*Exercise inputs*
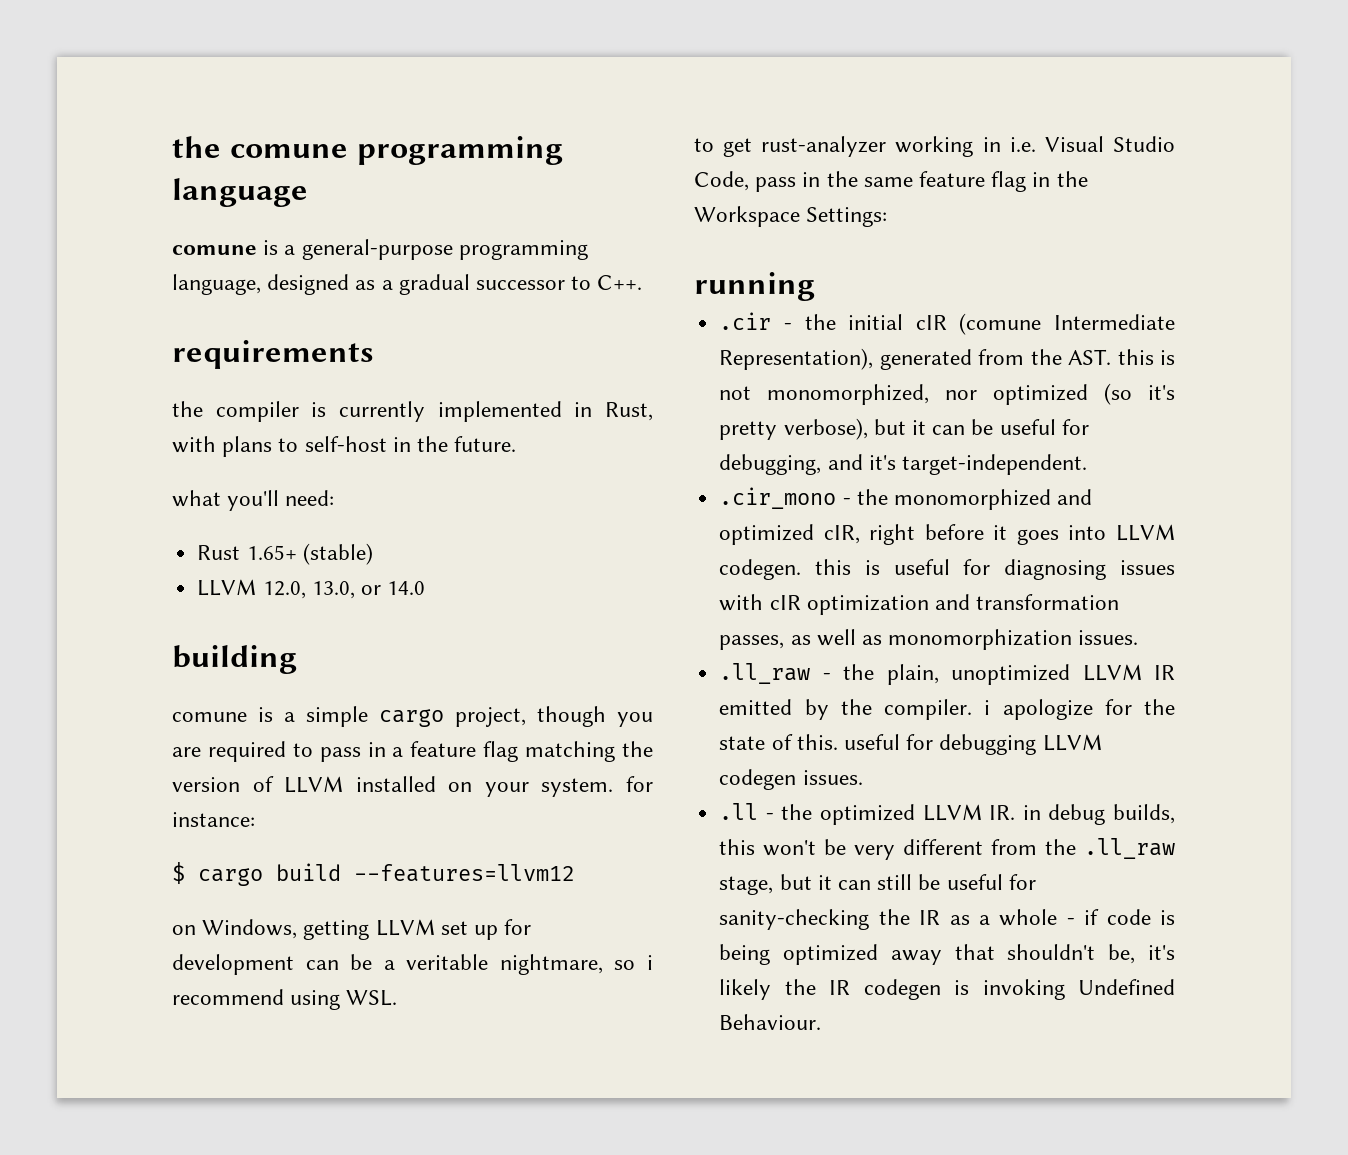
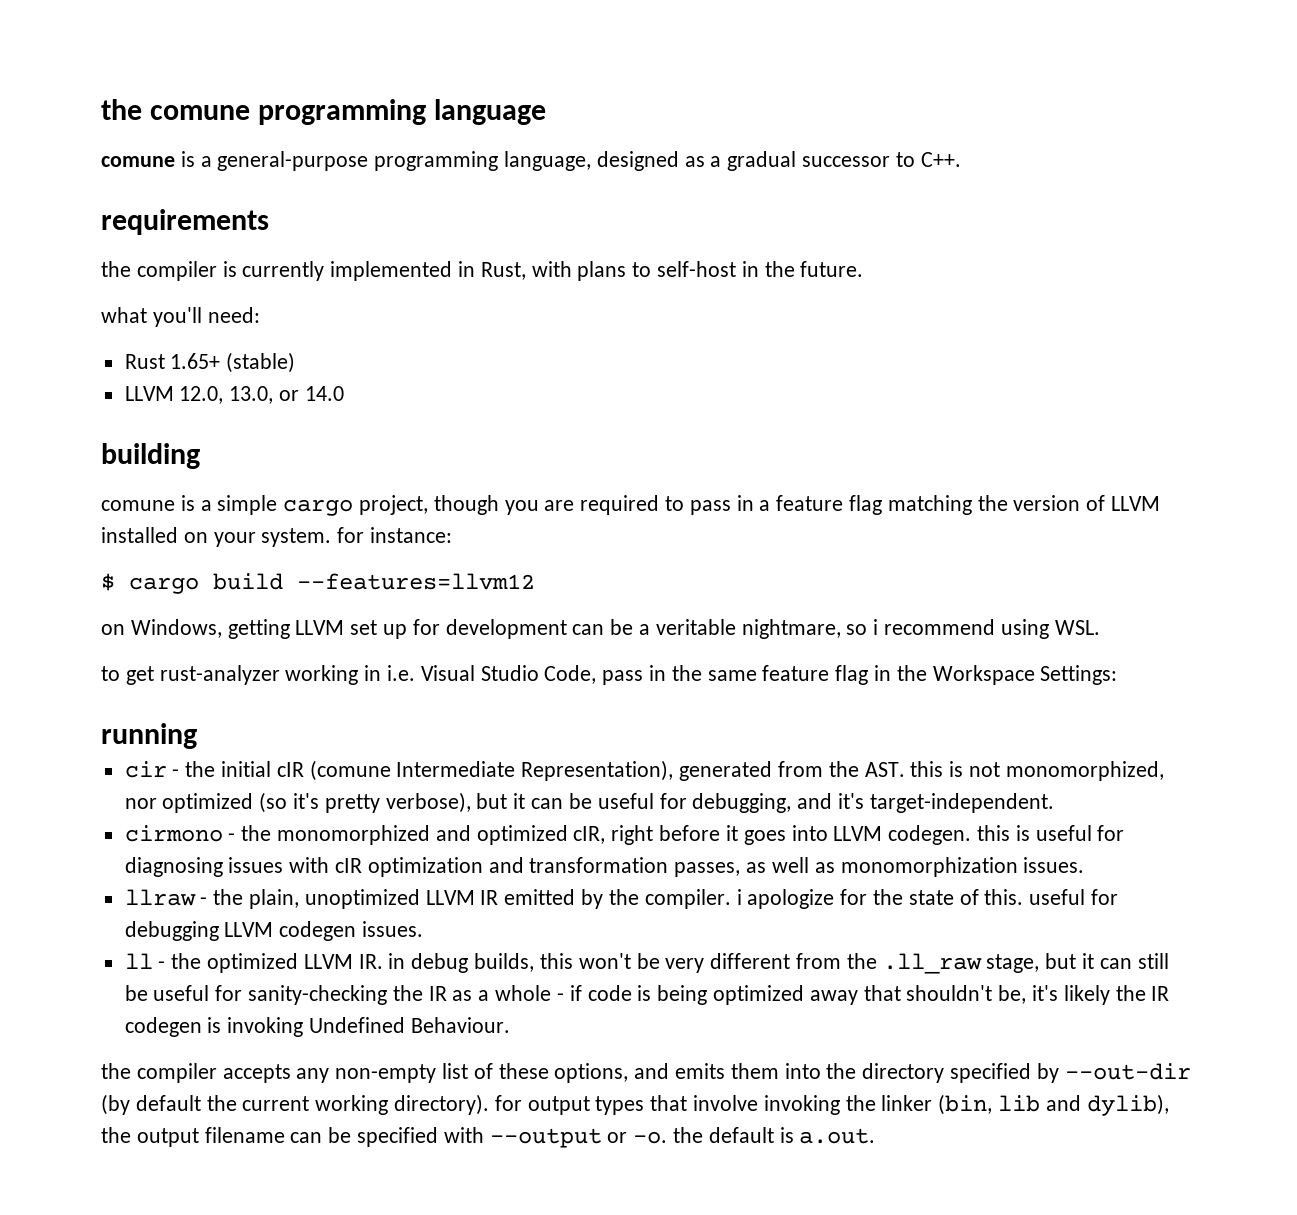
- .cir - the initial cIR (comune Intermediate Representation), generated from the AST. this is not monomorphized, nor optimized (so it's pretty verbose), but it can be useful for debugging, and it's target-independent.
+ cir - the initial cIR (comune Intermediate Representation), generated from the AST. this is not monomorphized, nor optimized (so it's pretty verbose), but it can be useful for debugging, and it's target-independent.
- .cir_mono - the monomorphized and optimized cIR, right before it goes into LLVM codegen. this is useful for diagnosing issues with cIR optimization and transformation passes, as well as monomorphization issues.
+ cirmono - the monomorphized and optimized cIR, right before it goes into LLVM codegen. this is useful for diagnosing issues with cIR optimization and transformation passes, as well as monomorphization issues.
- .ll_raw - the plain, unoptimized LLVM IR emitted by the compiler. i apologize for the state of this. useful for debugging LLVM codegen issues.
+ llraw - the plain, unoptimized LLVM IR emitted by the compiler. i apologize for the state of this. useful for debugging LLVM codegen issues.
- .ll - the optimized LLVM IR. in debug builds, this won't be very different from the .ll_raw stage, but it can still be useful for sanity-checking the IR as a whole - if code is being optimized away that shouldn't be, it's likely the IR codegen is invoking Undefined Behaviour.
+ ll - the optimized LLVM IR. in debug builds, this won't be very different from the .ll_raw stage, but it can still be useful for sanity-checking the IR as a whole - if code is being optimized away that shouldn't be, it's likely the IR codegen is invoking Undefined Behaviour.
+ the compiler accepts any non-empty list of these options, and emits them into the directory specified by --out-dir (by default the current working directory). for output types that involve invoking the linker (bin, lib and dylib), the output filename can be specified with --output or -o. the default is a.out.

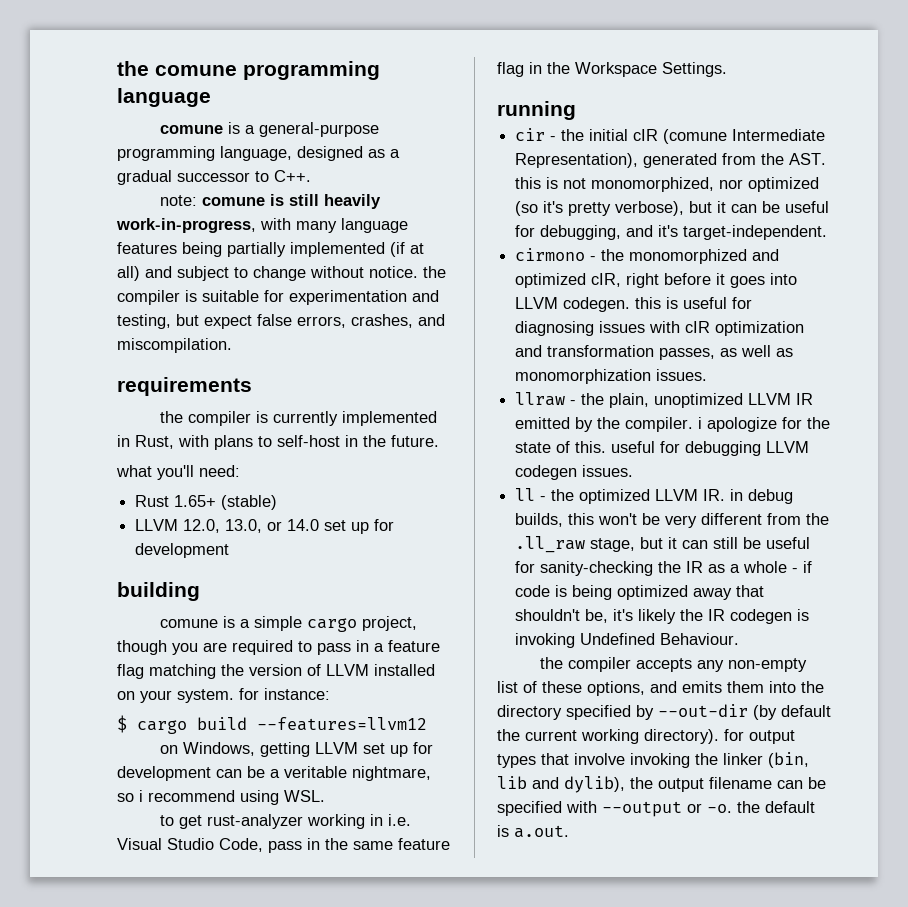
+ note: comune is still heavily work-in-progress, with many language features being partially implemented (if at all) and subject to change without notice. the compiler is suitable for experimentation and testing, but expect false errors, crashes, and miscompilation.
- LLVM 12.0, 13.0, or 14.0
+ LLVM 12.0, 13.0, or 14.0 set up for development
- to get rust-analyzer working in i.e. Visual Studio Code, pass in the same feature flag in the Workspace Settings:
+ to get rust-analyzer working in i.e. Visual Studio Code, pass in the same feature flag in the Workspace Settings.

*Try it*
Give back the whole listing exactly, without pictures.

*Output for this exercise*
- .cir - the initial cIR (comune Intermediate Representation), generated from the AST. this is not monomorphized, nor optimized (so it's pretty verbose), but it can be useful for debugging, and it's target-independent.
+ cir - the initial cIR (comune Intermediate Representation), generated from the AST. this is not monomorphized, nor optimized (so it's pretty verbose), but it can be useful for debugging, and it's target-independent.
- .cir_mono - the monomorphized and optimized cIR, right before it goes into LLVM codegen. this is useful for diagnosing issues with cIR optimization and transformation passes, as well as monomorphization issues.
+ cirmono - the monomorphized and optimized cIR, right before it goes into LLVM codegen. this is useful for diagnosing issues with cIR optimization and transformation passes, as well as monomorphization issues.
- .ll_raw - the plain, unoptimized LLVM IR emitted by the compiler. i apologize for the state of this. useful for debugging LLVM codegen issues.
+ llraw - the plain, unoptimized LLVM IR emitted by the compiler. i apologize for the state of this. useful for debugging LLVM codegen issues.
- .ll - the optimized LLVM IR. in debug builds, this won't be very different from the .ll_raw stage, but it can still be useful for sanity-checking the IR as a whole - if code is being optimized away that shouldn't be, it's likely the IR codegen is invoking Undefined Behaviour.
+ ll - the optimized LLVM IR. in debug builds, this won't be very different from the .ll_raw stage, but it can still be useful for sanity-checking the IR as a whole - if code is being optimized away that shouldn't be, it's likely the IR codegen is invoking Undefined Behaviour.
+ the compiler accepts any non-empty list of these options, and emits them into the directory specified by --out-dir (by default the current working directory). for output types that involve invoking the linker (bin, lib and dylib), the output filename can be specified with --output or -o. the default is a.out.

+ note: comune is still heavily work-in-progress, with many language features being partially implemented (if at all) and subject to change without notice. the compiler is suitable for experimentation and testing, but expect false errors, crashes, and miscompilation.
- LLVM 12.0, 13.0, or 14.0
+ LLVM 12.0, 13.0, or 14.0 set up for development
- to get rust-analyzer working in i.e. Visual Studio Code, pass in the same feature flag in the Workspace Settings:
+ to get rust-analyzer working in i.e. Visual Studio Code, pass in the same feature flag in the Workspace Settings.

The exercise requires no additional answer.